------ DATA PROVIDED

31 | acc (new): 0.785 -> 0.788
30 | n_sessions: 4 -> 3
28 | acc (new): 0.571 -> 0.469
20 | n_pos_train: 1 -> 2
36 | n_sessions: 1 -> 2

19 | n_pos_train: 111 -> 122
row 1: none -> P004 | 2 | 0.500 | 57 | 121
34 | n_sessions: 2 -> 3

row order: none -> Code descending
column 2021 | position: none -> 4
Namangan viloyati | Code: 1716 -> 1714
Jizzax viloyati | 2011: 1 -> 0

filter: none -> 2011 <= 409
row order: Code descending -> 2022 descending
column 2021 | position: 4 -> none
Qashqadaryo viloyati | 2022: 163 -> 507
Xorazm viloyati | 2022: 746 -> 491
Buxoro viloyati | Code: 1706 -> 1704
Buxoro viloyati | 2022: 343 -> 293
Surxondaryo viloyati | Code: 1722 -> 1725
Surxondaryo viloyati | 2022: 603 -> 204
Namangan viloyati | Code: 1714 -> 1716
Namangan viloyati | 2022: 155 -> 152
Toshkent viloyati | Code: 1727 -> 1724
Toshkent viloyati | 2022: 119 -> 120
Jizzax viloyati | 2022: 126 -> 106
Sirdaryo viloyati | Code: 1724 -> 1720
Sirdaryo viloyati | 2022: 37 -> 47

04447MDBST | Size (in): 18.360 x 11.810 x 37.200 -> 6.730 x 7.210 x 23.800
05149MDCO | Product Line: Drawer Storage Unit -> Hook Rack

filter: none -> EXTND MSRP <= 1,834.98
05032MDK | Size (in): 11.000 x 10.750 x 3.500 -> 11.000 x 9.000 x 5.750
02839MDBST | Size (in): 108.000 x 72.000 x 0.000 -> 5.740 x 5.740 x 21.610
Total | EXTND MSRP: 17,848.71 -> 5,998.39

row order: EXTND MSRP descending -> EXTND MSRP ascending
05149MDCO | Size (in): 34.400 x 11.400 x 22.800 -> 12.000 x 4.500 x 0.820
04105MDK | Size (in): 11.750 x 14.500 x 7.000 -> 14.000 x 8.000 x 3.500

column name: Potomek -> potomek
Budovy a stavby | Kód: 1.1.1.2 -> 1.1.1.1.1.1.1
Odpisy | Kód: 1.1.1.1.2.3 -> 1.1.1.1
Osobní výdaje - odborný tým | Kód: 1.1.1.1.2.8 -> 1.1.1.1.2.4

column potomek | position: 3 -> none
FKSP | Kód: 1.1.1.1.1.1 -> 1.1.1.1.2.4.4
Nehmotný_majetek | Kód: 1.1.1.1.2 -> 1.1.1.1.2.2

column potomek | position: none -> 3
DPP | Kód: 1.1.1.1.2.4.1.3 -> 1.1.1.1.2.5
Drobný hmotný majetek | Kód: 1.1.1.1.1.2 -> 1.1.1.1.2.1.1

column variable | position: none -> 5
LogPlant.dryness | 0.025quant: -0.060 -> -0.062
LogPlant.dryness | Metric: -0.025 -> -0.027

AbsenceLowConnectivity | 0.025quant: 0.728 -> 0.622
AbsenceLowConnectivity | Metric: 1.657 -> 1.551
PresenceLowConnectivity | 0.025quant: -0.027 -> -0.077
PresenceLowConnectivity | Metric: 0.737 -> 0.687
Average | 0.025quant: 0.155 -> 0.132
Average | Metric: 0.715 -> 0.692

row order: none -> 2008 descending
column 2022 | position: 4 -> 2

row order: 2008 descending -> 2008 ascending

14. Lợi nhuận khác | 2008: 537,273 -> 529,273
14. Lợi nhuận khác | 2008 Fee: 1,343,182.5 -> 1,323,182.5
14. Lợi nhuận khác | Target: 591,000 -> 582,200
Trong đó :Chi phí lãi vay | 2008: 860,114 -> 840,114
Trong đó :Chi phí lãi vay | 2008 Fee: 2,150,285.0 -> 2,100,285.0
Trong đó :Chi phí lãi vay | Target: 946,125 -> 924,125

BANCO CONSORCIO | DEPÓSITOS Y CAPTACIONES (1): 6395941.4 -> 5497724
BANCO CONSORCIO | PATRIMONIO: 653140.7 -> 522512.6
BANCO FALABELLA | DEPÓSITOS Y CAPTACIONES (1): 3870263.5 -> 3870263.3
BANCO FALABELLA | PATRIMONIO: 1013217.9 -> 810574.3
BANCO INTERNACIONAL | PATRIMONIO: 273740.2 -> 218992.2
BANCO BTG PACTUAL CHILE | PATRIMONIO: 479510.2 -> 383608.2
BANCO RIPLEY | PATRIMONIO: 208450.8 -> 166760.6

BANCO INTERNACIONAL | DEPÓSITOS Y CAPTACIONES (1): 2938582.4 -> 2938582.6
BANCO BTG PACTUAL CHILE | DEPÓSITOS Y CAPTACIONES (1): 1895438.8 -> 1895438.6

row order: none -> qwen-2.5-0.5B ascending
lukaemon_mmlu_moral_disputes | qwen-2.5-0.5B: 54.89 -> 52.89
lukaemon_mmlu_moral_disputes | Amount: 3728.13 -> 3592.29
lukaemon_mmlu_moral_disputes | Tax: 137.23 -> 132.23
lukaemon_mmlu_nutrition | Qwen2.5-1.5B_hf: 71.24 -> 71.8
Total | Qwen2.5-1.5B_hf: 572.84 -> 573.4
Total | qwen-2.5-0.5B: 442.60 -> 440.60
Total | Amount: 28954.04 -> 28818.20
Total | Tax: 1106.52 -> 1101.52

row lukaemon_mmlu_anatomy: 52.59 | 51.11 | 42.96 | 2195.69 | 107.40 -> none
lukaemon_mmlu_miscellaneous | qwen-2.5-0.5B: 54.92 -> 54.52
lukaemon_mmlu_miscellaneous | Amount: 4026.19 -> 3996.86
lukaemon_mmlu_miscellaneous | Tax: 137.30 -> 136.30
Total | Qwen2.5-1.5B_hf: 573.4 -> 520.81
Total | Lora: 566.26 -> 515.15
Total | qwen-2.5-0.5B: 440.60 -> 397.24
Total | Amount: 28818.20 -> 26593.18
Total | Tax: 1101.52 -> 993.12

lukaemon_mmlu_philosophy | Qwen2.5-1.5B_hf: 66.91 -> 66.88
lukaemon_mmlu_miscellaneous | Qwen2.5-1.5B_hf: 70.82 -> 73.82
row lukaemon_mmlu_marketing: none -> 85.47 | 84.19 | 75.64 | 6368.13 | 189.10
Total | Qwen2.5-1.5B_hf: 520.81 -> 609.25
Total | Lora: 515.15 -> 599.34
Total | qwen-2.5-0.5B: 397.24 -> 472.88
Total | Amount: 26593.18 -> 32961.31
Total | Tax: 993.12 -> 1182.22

------------

The records above must be transcribed in full, word for word.

▶ SOLUTION FOR THIS TASK:
31 | acc (new): 0.785 -> 0.788
30 | n_sessions: 4 -> 3
28 | acc (new): 0.571 -> 0.469
20 | n_pos_train: 1 -> 2
36 | n_sessions: 1 -> 2

19 | n_pos_train: 111 -> 122
row 1: none -> P004 | 2 | 0.500 | 57 | 121
34 | n_sessions: 2 -> 3

row order: none -> Code descending
column 2021 | position: none -> 4
Namangan viloyati | Code: 1716 -> 1714
Jizzax viloyati | 2011: 1 -> 0

filter: none -> 2011 <= 409
row order: Code descending -> 2022 descending
column 2021 | position: 4 -> none
Qashqadaryo viloyati | 2022: 163 -> 507
Xorazm viloyati | 2022: 746 -> 491
Buxoro viloyati | Code: 1706 -> 1704
Buxoro viloyati | 2022: 343 -> 293
Surxondaryo viloyati | Code: 1722 -> 1725
Surxondaryo viloyati | 2022: 603 -> 204
Namangan viloyati | Code: 1714 -> 1716
Namangan viloyati | 2022: 155 -> 152
Toshkent viloyati | Code: 1727 -> 1724
Toshkent viloyati | 2022: 119 -> 120
Jizzax viloyati | 2022: 126 -> 106
Sirdaryo viloyati | Code: 1724 -> 1720
Sirdaryo viloyati | 2022: 37 -> 47

04447MDBST | Size (in): 18.360 x 11.810 x 37.200 -> 6.730 x 7.210 x 23.800
05149MDCO | Product Line: Drawer Storage Unit -> Hook Rack

filter: none -> EXTND MSRP <= 1,834.98
05032MDK | Size (in): 11.000 x 10.750 x 3.500 -> 11.000 x 9.000 x 5.750
02839MDBST | Size (in): 108.000 x 72.000 x 0.000 -> 5.740 x 5.740 x 21.610
Total | EXTND MSRP: 17,848.71 -> 5,998.39

row order: EXTND MSRP descending -> EXTND MSRP ascending
05149MDCO | Size (in): 34.400 x 11.400 x 22.800 -> 12.000 x 4.500 x 0.820
04105MDK | Size (in): 11.750 x 14.500 x 7.000 -> 14.000 x 8.000 x 3.500

column name: Potomek -> potomek
Budovy a stavby | Kód: 1.1.1.2 -> 1.1.1.1.1.1.1
Odpisy | Kód: 1.1.1.1.2.3 -> 1.1.1.1
Osobní výdaje - odborný tým | Kód: 1.1.1.1.2.8 -> 1.1.1.1.2.4

column potomek | position: 3 -> none
FKSP | Kód: 1.1.1.1.1.1 -> 1.1.1.1.2.4.4
Nehmotný_majetek | Kód: 1.1.1.1.2 -> 1.1.1.1.2.2

column potomek | position: none -> 3
DPP | Kód: 1.1.1.1.2.4.1.3 -> 1.1.1.1.2.5
Drobný hmotný majetek | Kód: 1.1.1.1.1.2 -> 1.1.1.1.2.1.1

column variable | position: none -> 5
LogPlant.dryness | 0.025quant: -0.060 -> -0.062
LogPlant.dryness | Metric: -0.025 -> -0.027

AbsenceLowConnectivity | 0.025quant: 0.728 -> 0.622
AbsenceLowConnectivity | Metric: 1.657 -> 1.551
PresenceLowConnectivity | 0.025quant: -0.027 -> -0.077
PresenceLowConnectivity | Metric: 0.737 -> 0.687
Average | 0.025quant: 0.155 -> 0.132
Average | Metric: 0.715 -> 0.692

row order: none -> 2008 descending
column 2022 | position: 4 -> 2

row order: 2008 descending -> 2008 ascending

14. Lợi nhuận khác | 2008: 537,273 -> 529,273
14. Lợi nhuận khác | 2008 Fee: 1,343,182.5 -> 1,323,182.5
14. Lợi nhuận khác | Target: 591,000 -> 582,200
Trong đó :Chi phí lãi vay | 2008: 860,114 -> 840,114
Trong đó :Chi phí lãi vay | 2008 Fee: 2,150,285.0 -> 2,100,285.0
Trong đó :Chi phí lãi vay | Target: 946,125 -> 924,125

BANCO CONSORCIO | DEPÓSITOS Y CAPTACIONES (1): 6395941.4 -> 5497724
BANCO CONSORCIO | PATRIMONIO: 653140.7 -> 522512.6
BANCO FALABELLA | DEPÓSITOS Y CAPTACIONES (1): 3870263.5 -> 3870263.3
BANCO FALABELLA | PATRIMONIO: 1013217.9 -> 810574.3
BANCO INTERNACIONAL | PATRIMONIO: 273740.2 -> 218992.2
BANCO BTG PACTUAL CHILE | PATRIMONIO: 479510.2 -> 383608.2
BANCO RIPLEY | PATRIMONIO: 208450.8 -> 166760.6

BANCO INTERNACIONAL | DEPÓSITOS Y CAPTACIONES (1): 2938582.4 -> 2938582.6
BANCO BTG PACTUAL CHILE | DEPÓSITOS Y CAPTACIONES (1): 1895438.8 -> 1895438.6

row order: none -> qwen-2.5-0.5B ascending
lukaemon_mmlu_moral_disputes | qwen-2.5-0.5B: 54.89 -> 52.89
lukaemon_mmlu_moral_disputes | Amount: 3728.13 -> 3592.29
lukaemon_mmlu_moral_disputes | Tax: 137.23 -> 132.23
lukaemon_mmlu_nutrition | Qwen2.5-1.5B_hf: 71.24 -> 71.8
Total | Qwen2.5-1.5B_hf: 572.84 -> 573.4
Total | qwen-2.5-0.5B: 442.60 -> 440.60
Total | Amount: 28954.04 -> 28818.20
Total | Tax: 1106.52 -> 1101.52

row lukaemon_mmlu_anatomy: 52.59 | 51.11 | 42.96 | 2195.69 | 107.40 -> none
lukaemon_mmlu_miscellaneous | qwen-2.5-0.5B: 54.92 -> 54.52
lukaemon_mmlu_miscellaneous | Amount: 4026.19 -> 3996.86
lukaemon_mmlu_miscellaneous | Tax: 137.30 -> 136.30
Total | Qwen2.5-1.5B_hf: 573.4 -> 520.81
Total | Lora: 566.26 -> 515.15
Total | qwen-2.5-0.5B: 440.60 -> 397.24
Total | Amount: 28818.20 -> 26593.18
Total | Tax: 1101.52 -> 993.12

lukaemon_mmlu_philosophy | Qwen2.5-1.5B_hf: 66.91 -> 66.88
lukaemon_mmlu_miscellaneous | Qwen2.5-1.5B_hf: 70.82 -> 73.82
row lukaemon_mmlu_marketing: none -> 85.47 | 84.19 | 75.64 | 6368.13 | 189.10
Total | Qwen2.5-1.5B_hf: 520.81 -> 609.25
Total | Lora: 515.15 -> 599.34
Total | qwen-2.5-0.5B: 397.24 -> 472.88
Total | Amount: 26593.18 -> 32961.31
Total | Tax: 993.12 -> 1182.22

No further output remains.